Epigenetic gene silencing by heterochromatin primes fungal resistance

2019 
Genes embedded in H3 lysine 9 methylation (H3K9me)-dependent heterochromatin are transcriptionally silenced. In fission yeast, Schizosaccharomyces pombe, H3K9me heterochromatin silencing can be transmitted through cell division provided the counteracting demethylase Epe1 is absent. It is possible that under certain conditions wild-type cells might utilize heterochromatin heritability to form epimutations, phenotypes mediated by unstable silencing rather than changes in DNA. Here we show that resistant heterochromatin-mediated epimutants are formed in response to threshold levels of the external insult caffeine. ChIP-seq analyses of unstable resistant isolates revealed new distinct heterochromatin domains, which in some cases reduce the expression of underlying genes that are known to confer resistance when deleted.
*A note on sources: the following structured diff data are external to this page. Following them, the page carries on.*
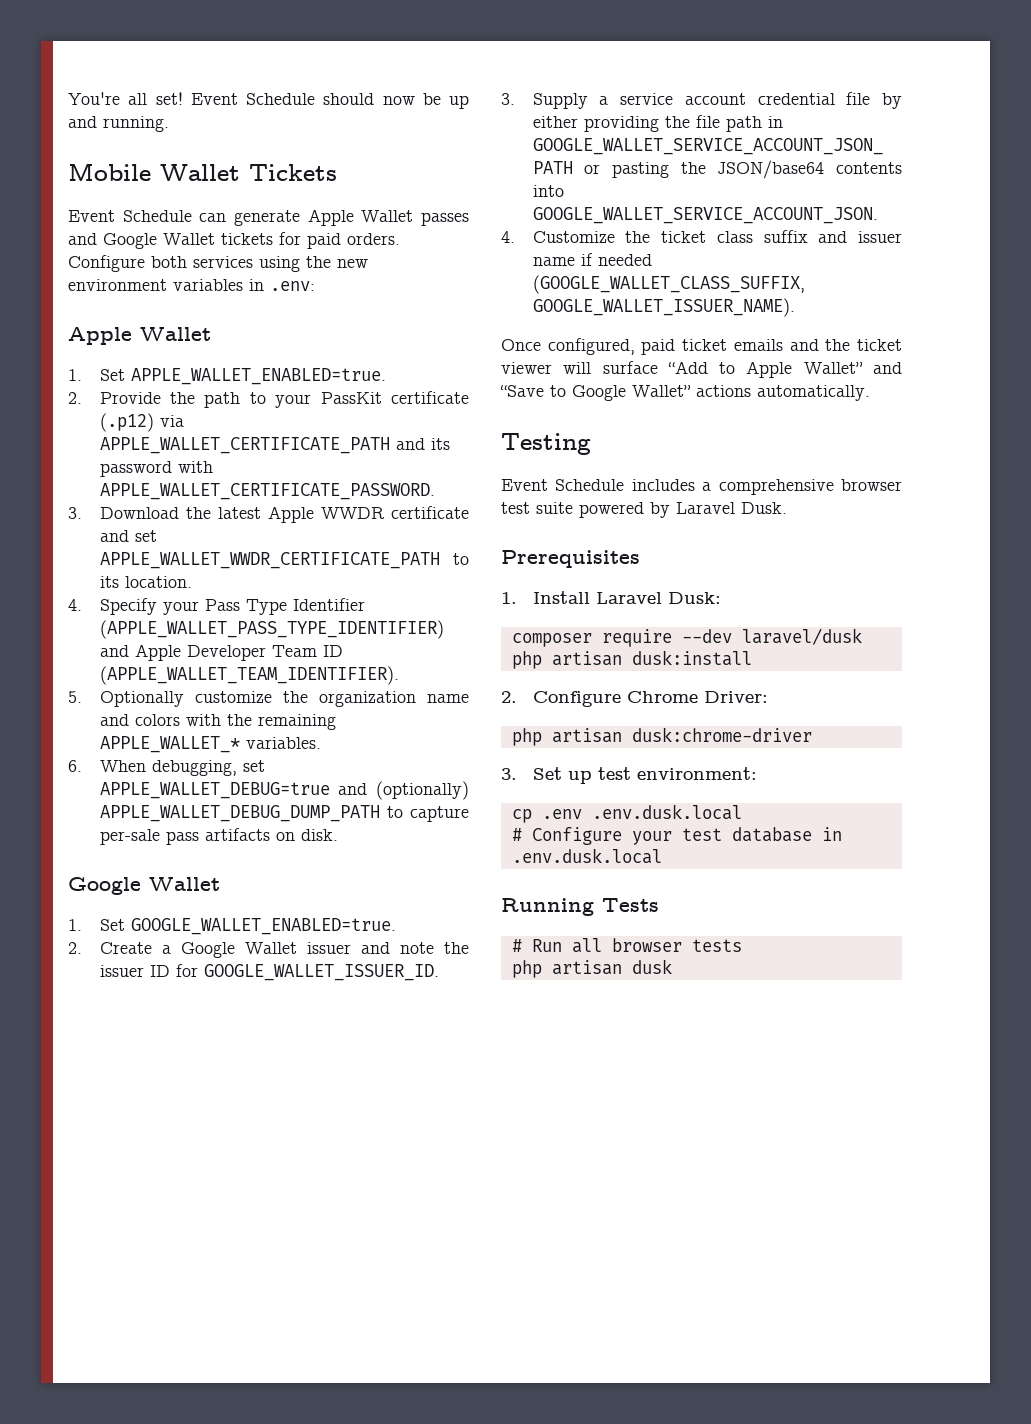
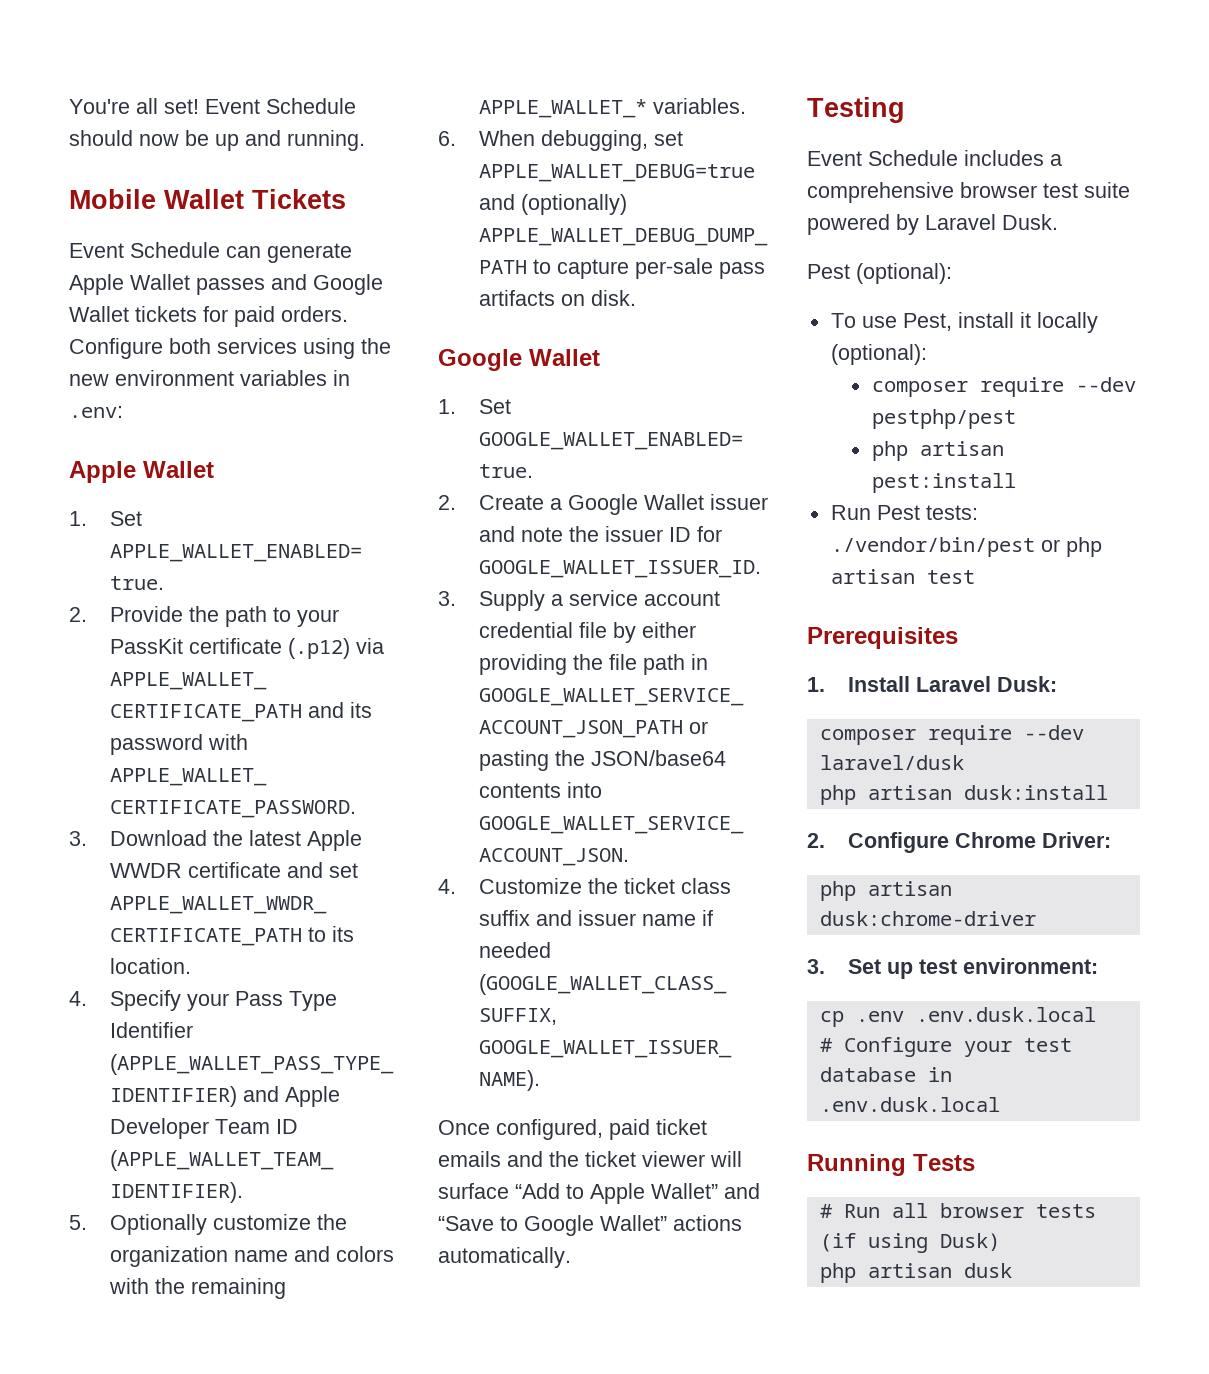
+ Pest (optional):
+ To use Pest, install it locally (optional):
+ composer require --dev pestphp/pest
+ php artisan pest:install
+ Run Pest tests: ./vendor/bin/pest or php artisan test
- # Run all browser tests
+ # Run all browser tests (if using Dusk)

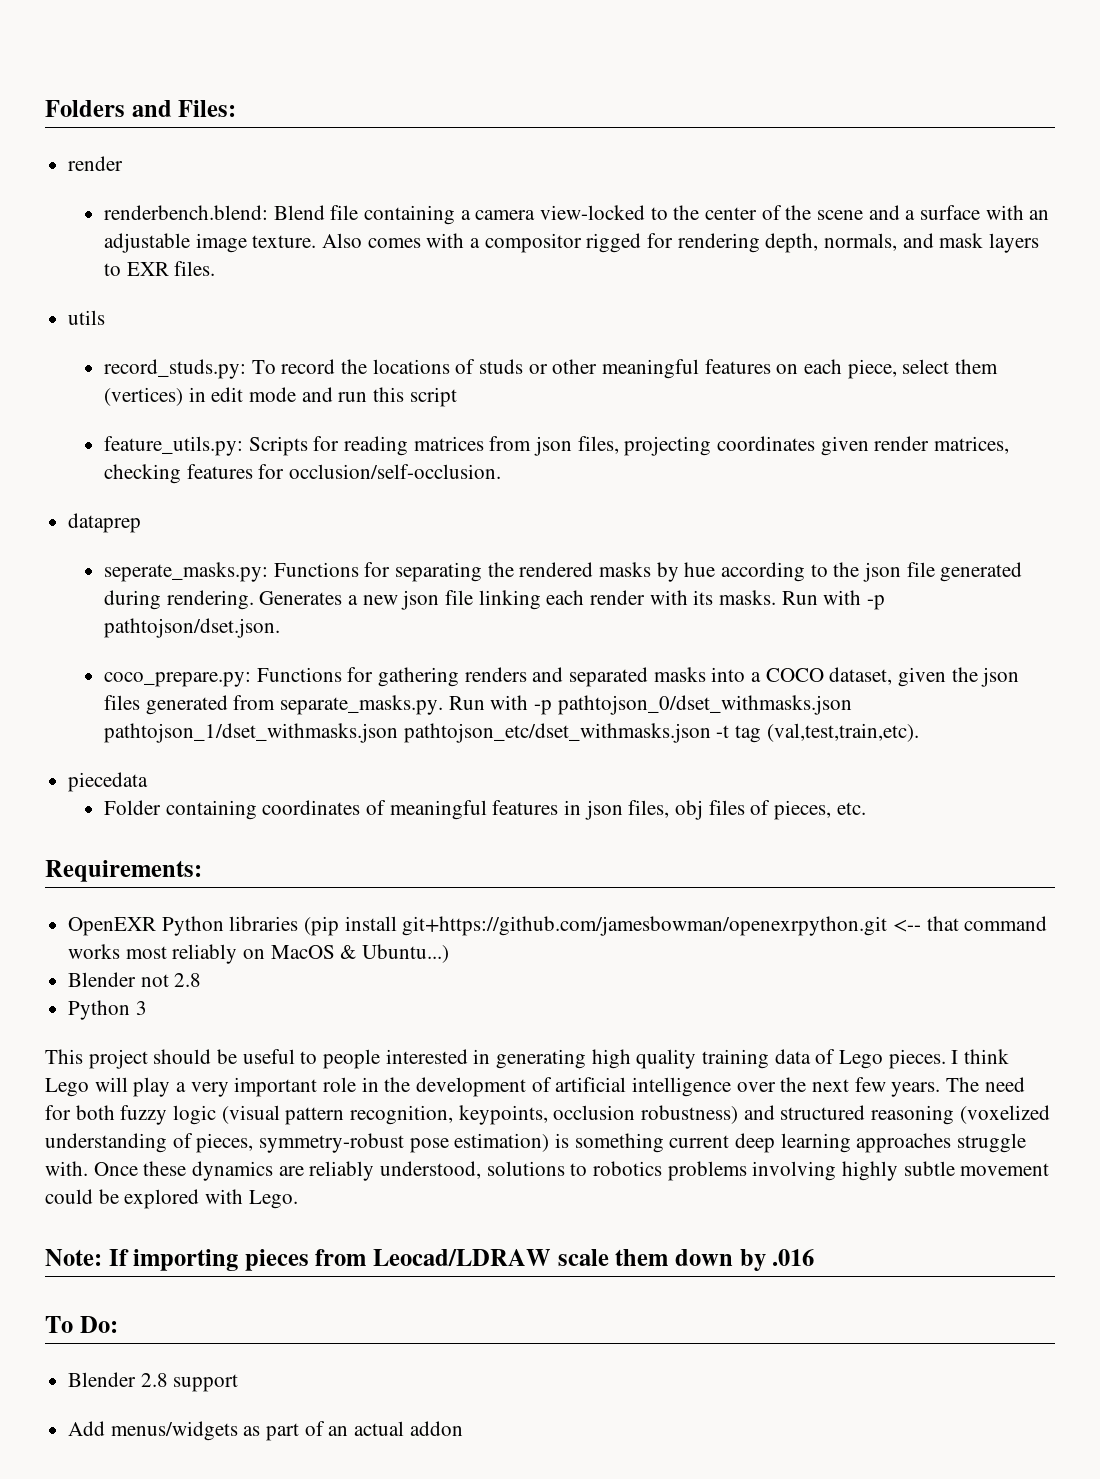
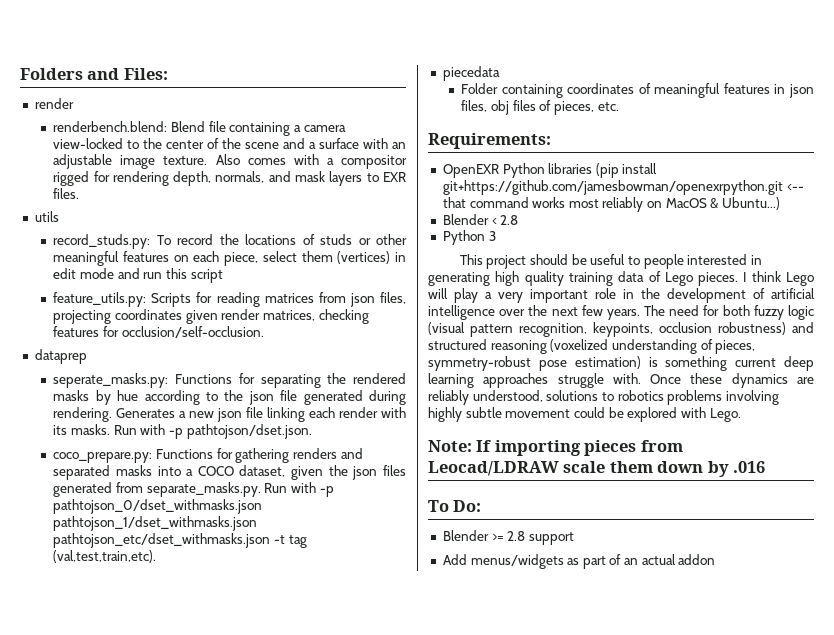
- Blender not 2.8
+ Blender < 2.8
- Blender 2.8 support
+ Blender >= 2.8 support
Targeting synthetic heterochromatin at implicated loci confirmed that resistance results from heterochromatin-mediated silencing. Our analyses reveal that epigenetic processes allow wild-type fission yeast to adapt to non-favorable environments without altering their genotype. In some isolates, subsequent or co-occurring gene amplification events enhance resistance. Thus, heterochromatin-dependent epimutant formation provides a bet-hedging strategy that allows cells to remain genetically wild-type but transiently adapt to external insults. As unstable caffeine-resistant isolates show cross-resistance to the fungicide clotrimazole it is likely that related heterochromatin-dependent processes contribute to anti-fungal resistance in both plant and human pathogenic fungi.